Did the left actually believe that? Ok, I'll use google to find out. Looking at June 2016 until mid-September, I don't see declarations that Trump was colluding. I see discussions of Trump's financial ties, his statements about Russia, his choices of advisers, and how Russians apparently hacked the DNC and gave the documents to Wikileaks. I don't see claims that Trump colluded with Russians. 

CNN 7/26/16. Discussion on Russian meddling, no accusation of collusion or conspiracy involving Trump. 

Lawfare 7/27/16. Q&A, no charges of conspiracy or collusion.

Washington Post 7/29/16. Q&A, no charges of conspiracy or collusion.

The Guardian 7/30/16. Long article. Direct collusion "probably not happening."

Vox 8/15/16. Conspiracy theorizing is wild but grounded in Trump's Russia ties. 

Reuters 8/25/16. Focus on Carter Page, who was one of many advisers who had close Russian ties. 

Politico 9/5/16. Russia is interfering, but no accusation against Trump except for spreading hate. 

After leaks of the Steele dossier

So now I'll look for how it was discussed after parts of the Steele dossier was leaked to Yahoo, and was published in its entirety in January 2017. 

NPR 1/10/17. Reports on the dossier, which was published that day by Buzzfeed. "NPR is not detailing the contents of the brief because it remains unverified....." but characterized it as discussing efforts to cultivate Trump, blackmail possibilities, and secret mettings with aides. 

NYT 2/14/17. Unnamed sources say Trump campaign had repeated contacts with Russian intelligence. Alarming, but sources say no evidence of collusion this far. 

USA Today 2/15/17. Timeline of contacts. Not veering into speculation. 

Politico Magazine March/April 2017. Trump/Russia connections in 7 charts. Looks solid and not veering into speculation. 

The Guardian 3/22/17. Comey testifies that Trump is being investigated. Speculation on effect of that news, but not about possible actions by Trump and his campaign. 

Politico 3/22/17. Schiff claims the evidence for collusion is more than circumstantial. He can't say what it is. 
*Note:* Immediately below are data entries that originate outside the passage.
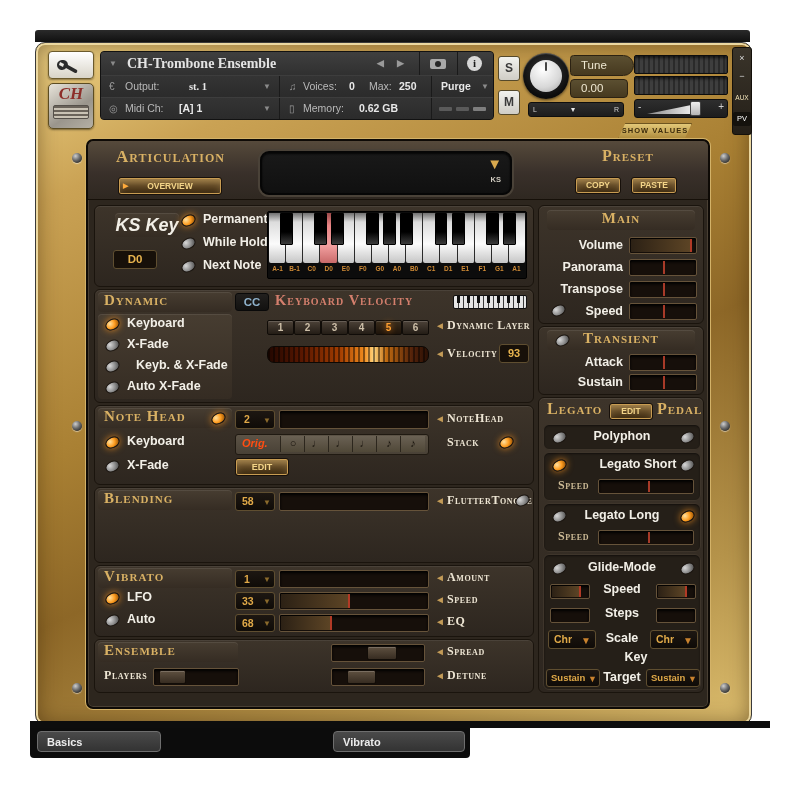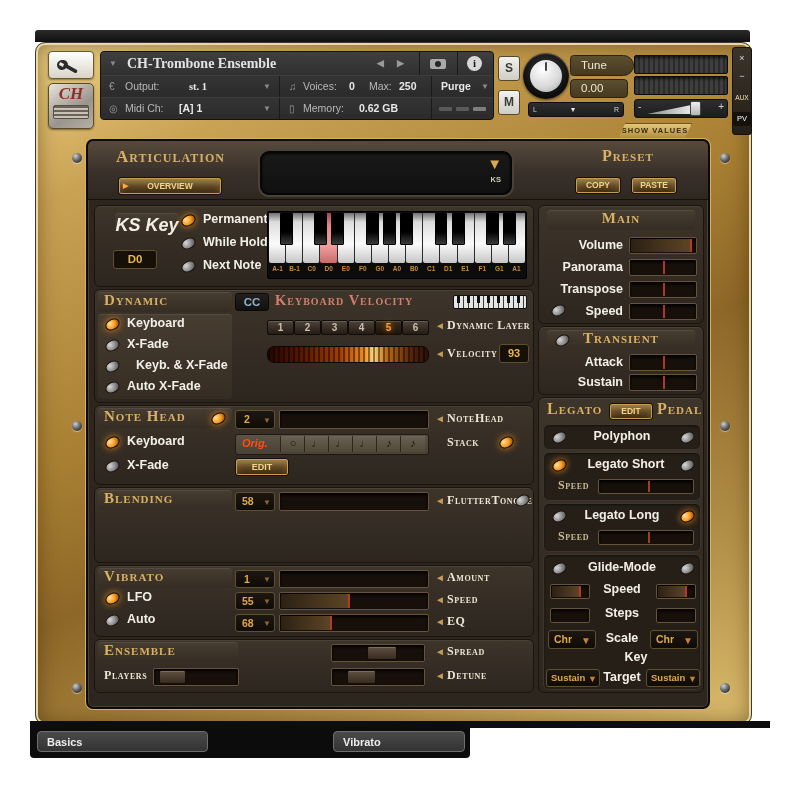--- a/index.html
+++ b/index.html
@@ -446,7 +446,7 @@
         </div>
         <div class="abs subpanel" style="left:4px;top:54px;width:156px;height:47px;">
           <div class="abs led on" style="left:8px;top:7px;"></div>
-          <div class="abs lbl ctr" style="left:4px;top:4px;width:156px;">Legato Short</div>
+          <div class="abs lbl ctr" style="left:16px;top:4px;width:156px;">Legato Short</div>
           <div class="abs led" style="left:136px;top:7px;"></div>
           <div class="abs sml tan" style="left:14px;top:25px;">Speed</div>
           <div class="slid" style="left:54px;top:26px;width:94px;height:13px;">

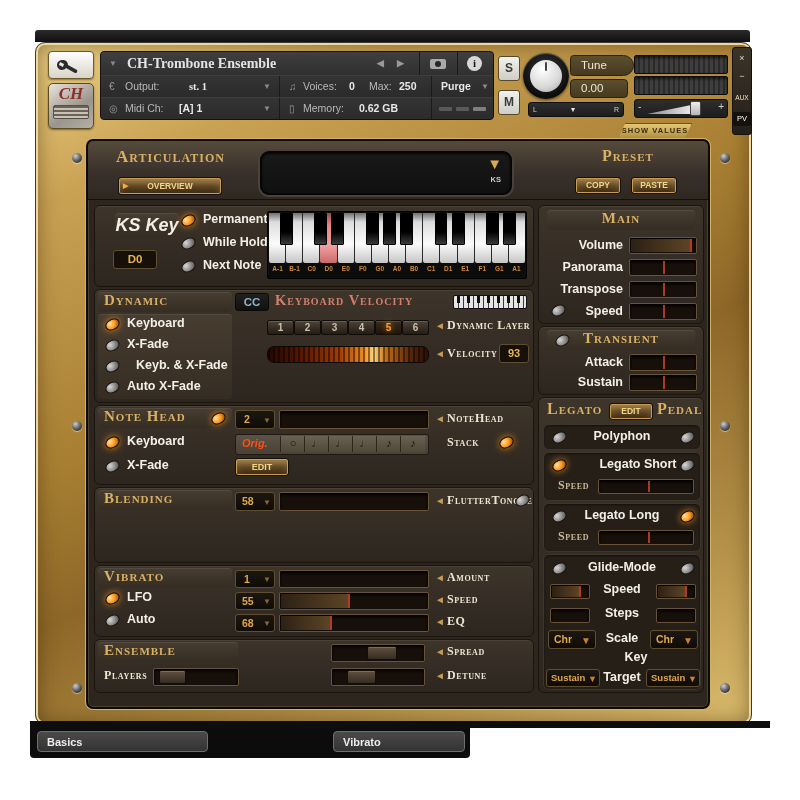--- a/index.html
+++ b/index.html
@@ -359,7 +359,7 @@
         <div class="abs led on" style="left:10px;top:27px;"></div>
         <div class="abs lbl" style="left:32px;top:24px;">LFO</div>
         <div class="abs dd" style="left:140px;top:26px;width:38px;height:16px;line-height:16px;">
-          <span style="margin-left:6px;">55</span>
+          <span style="margin-left:6px;">33</span>
           <span class="ddarr abs" style="right:3px;top:1px;">▼</span>
         </div>
         <div class="slid" style="left:184px;top:26px;width:148px;height:16px;">

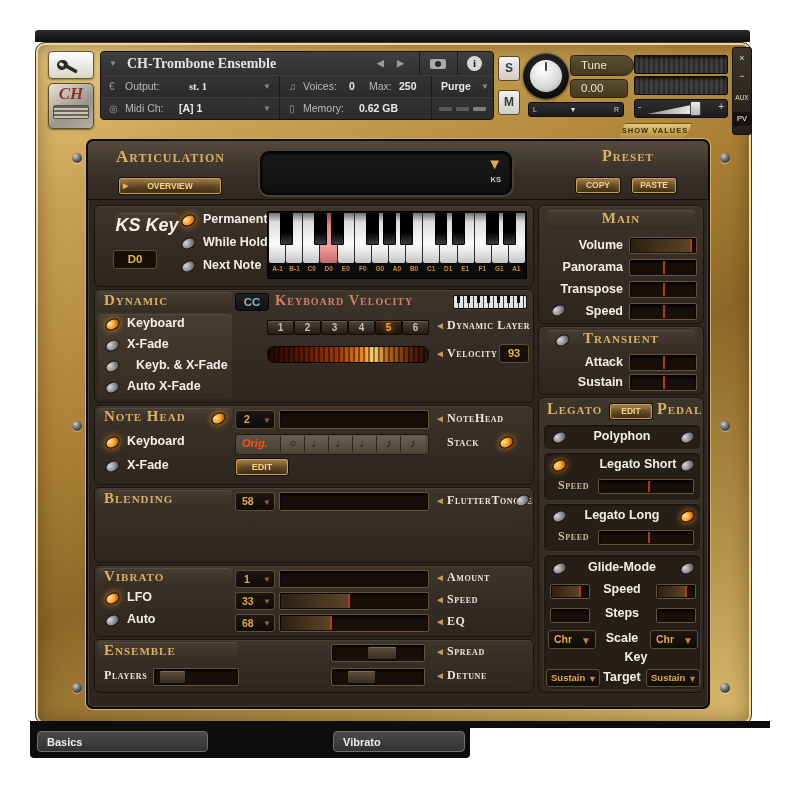--- a/index.html
+++ b/index.html
@@ -503,7 +503,7 @@
 
   <div class="abs understrip"></div>
   <div class="abs tabbar">
-    <div class="tab" style="left:7px;width:171px;">Basics</div>
+    <div class="tab" style="left:7px;width:124px;">Basics</div>
     <div class="tab" style="left:303px;width:132px;">Vibrato</div>
   </div>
PRI 3/30/17. Very accusatory tone, but still couched as investigations and suspicions. 

CNBC 4/6/17. Clinton says potential collusion should be looked into. 

The Guardian 4/13/17. British spy services warned US intelligence dating back to 2015. An unnamed source states there is "concrete.... evidence of collusion" and that's the strongest statement in the article. 

Reuters 5/18/17. More contacts between Trump officials and Russians disclosed. Sources say no evidence of wrongdoing or collusion. 

I also checked some further left media. Many have told me that Rachel Maddow pushed the collusion story night after night. This video would be one example. I didn't watch her so I don't know how representative it is, but it does push the story hard, with statements like the evidence is growing and the Repubs were meeting with Russians just as Russians were hacking the elections. 

Keith Olbermann was always a human flamethrower and he continues it, though from a very shoddy video studio with terrible lighting. He latches onto the accusations from Louise Mensch, a name I had forgotten. Well, she was a bit correct but also going deep into nutcase territory

Personal memories

What I recall about the Russian collusion story: I was tentative on it, preferring to wait for hard evidence. Evidence was being uncovered frequently, so it was very reasonable to wait and see. I was dubious about the Steele dossier and the way it was released encouraged wariness. It was labeled as unverified from the very beginning. 

In contrast, most of the information covered in the Mueller report had been leaked beforehand, and the solid news organization were right on most of it. I read the indictments as they came out, and they were loaded with info. So I never had to correct mistaken claims I made because I was cautious and conservative. The Mueller report wasn't a relevation. The good MSM sources continued being fairly good, including when they reported that the Steele dossier was financed by the Clinton campaign. Now that was quite an Aha! moment. 

So I was cautious in what I believed, and I recall most on the left being that way too. Maybe because I don't watch MSNBC or Keith Olbermann. My conclusion is that conservatives downplay the actual events of Russian interference and overhype the collusion/conspiracy speculation on the left.